_What you are asked to do:_
Please could you give again the lines from the one holding "[103,580,121,597] F) -> [68,413,80,423] 6." through the final line of the data below, exactly, with no other lines?

Data section START

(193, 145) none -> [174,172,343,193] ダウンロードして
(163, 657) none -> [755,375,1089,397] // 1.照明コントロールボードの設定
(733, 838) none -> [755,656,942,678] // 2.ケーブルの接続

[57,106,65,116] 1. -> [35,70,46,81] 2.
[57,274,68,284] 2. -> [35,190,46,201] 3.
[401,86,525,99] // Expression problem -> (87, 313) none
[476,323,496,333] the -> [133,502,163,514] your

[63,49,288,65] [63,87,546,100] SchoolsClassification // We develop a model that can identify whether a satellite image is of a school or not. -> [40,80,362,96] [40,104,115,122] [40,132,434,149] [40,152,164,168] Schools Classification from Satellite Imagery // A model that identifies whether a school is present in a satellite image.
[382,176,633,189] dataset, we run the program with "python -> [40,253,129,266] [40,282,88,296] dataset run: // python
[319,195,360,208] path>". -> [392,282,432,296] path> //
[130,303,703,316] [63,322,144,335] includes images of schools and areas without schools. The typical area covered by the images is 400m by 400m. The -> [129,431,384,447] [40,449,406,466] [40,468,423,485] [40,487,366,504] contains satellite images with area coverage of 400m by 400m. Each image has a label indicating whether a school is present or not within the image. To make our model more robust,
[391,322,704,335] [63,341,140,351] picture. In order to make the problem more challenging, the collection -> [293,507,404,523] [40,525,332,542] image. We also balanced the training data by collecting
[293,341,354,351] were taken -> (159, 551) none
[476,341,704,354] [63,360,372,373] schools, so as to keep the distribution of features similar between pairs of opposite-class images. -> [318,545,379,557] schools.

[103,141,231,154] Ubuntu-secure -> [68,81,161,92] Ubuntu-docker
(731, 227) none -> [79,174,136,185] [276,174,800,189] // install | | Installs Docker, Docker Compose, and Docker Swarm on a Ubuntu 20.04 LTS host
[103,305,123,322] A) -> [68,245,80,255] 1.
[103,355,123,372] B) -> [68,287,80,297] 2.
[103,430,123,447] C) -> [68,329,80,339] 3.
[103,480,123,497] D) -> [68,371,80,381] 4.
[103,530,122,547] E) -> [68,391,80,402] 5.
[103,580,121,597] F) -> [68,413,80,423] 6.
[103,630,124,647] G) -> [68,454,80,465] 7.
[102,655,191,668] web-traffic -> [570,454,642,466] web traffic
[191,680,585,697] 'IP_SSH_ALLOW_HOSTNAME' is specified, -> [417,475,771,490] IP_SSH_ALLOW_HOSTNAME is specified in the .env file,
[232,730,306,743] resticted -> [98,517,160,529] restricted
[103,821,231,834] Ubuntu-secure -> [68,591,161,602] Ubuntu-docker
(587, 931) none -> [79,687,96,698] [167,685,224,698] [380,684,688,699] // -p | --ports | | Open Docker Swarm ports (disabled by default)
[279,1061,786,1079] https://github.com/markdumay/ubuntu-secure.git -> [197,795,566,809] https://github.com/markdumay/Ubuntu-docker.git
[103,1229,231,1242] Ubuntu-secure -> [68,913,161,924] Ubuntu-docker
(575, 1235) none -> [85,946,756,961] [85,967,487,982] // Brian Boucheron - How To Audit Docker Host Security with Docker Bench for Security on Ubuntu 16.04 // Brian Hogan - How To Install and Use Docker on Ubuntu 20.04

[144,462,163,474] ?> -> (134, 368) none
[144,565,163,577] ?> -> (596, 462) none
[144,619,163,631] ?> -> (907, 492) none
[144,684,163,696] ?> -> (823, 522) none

Data section END

_Response area:_
[103,580,121,597] F) -> [68,413,80,423] 6.
[103,630,124,647] G) -> [68,454,80,465] 7.
[102,655,191,668] web-traffic -> [570,454,642,466] web traffic
[191,680,585,697] 'IP_SSH_ALLOW_HOSTNAME' is specified, -> [417,475,771,490] IP_SSH_ALLOW_HOSTNAME is specified in the .env file,
[232,730,306,743] resticted -> [98,517,160,529] restricted
[103,821,231,834] Ubuntu-secure -> [68,591,161,602] Ubuntu-docker
(587, 931) none -> [79,687,96,698] [167,685,224,698] [380,684,688,699] // -p | --ports | | Open Docker Swarm ports (disabled by default)
[279,1061,786,1079] https://github.com/markdumay/ubuntu-secure.git -> [197,795,566,809] https://github.com/markdumay/Ubuntu-docker.git
[103,1229,231,1242] Ubuntu-secure -> [68,913,161,924] Ubuntu-docker
(575, 1235) none -> [85,946,756,961] [85,967,487,982] // Brian Boucheron - How To Audit Docker Host Security with Docker Bench for Security on Ubuntu 16.04 // Brian Hogan - How To Install and Use Docker on Ubuntu 20.04

[144,462,163,474] ?> -> (134, 368) none
[144,565,163,577] ?> -> (596, 462) none
[144,619,163,631] ?> -> (907, 492) none
[144,684,163,696] ?> -> (823, 522) none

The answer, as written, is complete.